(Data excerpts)

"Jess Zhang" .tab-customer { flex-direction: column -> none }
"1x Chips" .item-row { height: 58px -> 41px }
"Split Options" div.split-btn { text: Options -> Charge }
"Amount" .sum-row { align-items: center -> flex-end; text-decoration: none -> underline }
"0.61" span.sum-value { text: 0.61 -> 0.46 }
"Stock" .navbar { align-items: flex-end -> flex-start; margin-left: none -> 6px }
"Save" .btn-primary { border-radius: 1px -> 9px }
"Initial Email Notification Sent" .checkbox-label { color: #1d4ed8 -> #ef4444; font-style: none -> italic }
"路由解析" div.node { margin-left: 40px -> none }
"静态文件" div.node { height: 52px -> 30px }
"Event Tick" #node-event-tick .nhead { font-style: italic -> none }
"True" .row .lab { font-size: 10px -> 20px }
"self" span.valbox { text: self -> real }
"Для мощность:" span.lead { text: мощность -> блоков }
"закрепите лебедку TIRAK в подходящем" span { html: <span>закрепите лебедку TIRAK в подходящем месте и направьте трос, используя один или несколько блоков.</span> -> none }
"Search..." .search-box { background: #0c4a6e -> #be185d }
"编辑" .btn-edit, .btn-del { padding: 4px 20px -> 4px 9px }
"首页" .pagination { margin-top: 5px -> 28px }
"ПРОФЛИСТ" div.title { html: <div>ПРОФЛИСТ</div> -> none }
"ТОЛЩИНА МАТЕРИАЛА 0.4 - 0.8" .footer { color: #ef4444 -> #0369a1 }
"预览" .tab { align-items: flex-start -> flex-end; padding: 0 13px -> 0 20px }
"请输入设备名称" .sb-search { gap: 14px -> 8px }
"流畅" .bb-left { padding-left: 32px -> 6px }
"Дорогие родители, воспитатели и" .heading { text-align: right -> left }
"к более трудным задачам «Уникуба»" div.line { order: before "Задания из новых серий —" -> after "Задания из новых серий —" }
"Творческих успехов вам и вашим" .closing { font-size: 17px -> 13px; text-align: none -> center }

● **Exercise objective**
Begin with the line that contains "padding-left: 32px ->" and end with the last line of the data. Repeat those two lines and all between them exactly.

● **Answer section**
"流畅" .bb-left { padding-left: 32px -> 6px }
"Дорогие родители, воспитатели и" .heading { text-align: right -> left }
"к более трудным задачам «Уникуба»" div.line { order: before "Задания из новых серий —" -> after "Задания из новых серий —" }
"Творческих успехов вам и вашим" .closing { font-size: 17px -> 13px; text-align: none -> center }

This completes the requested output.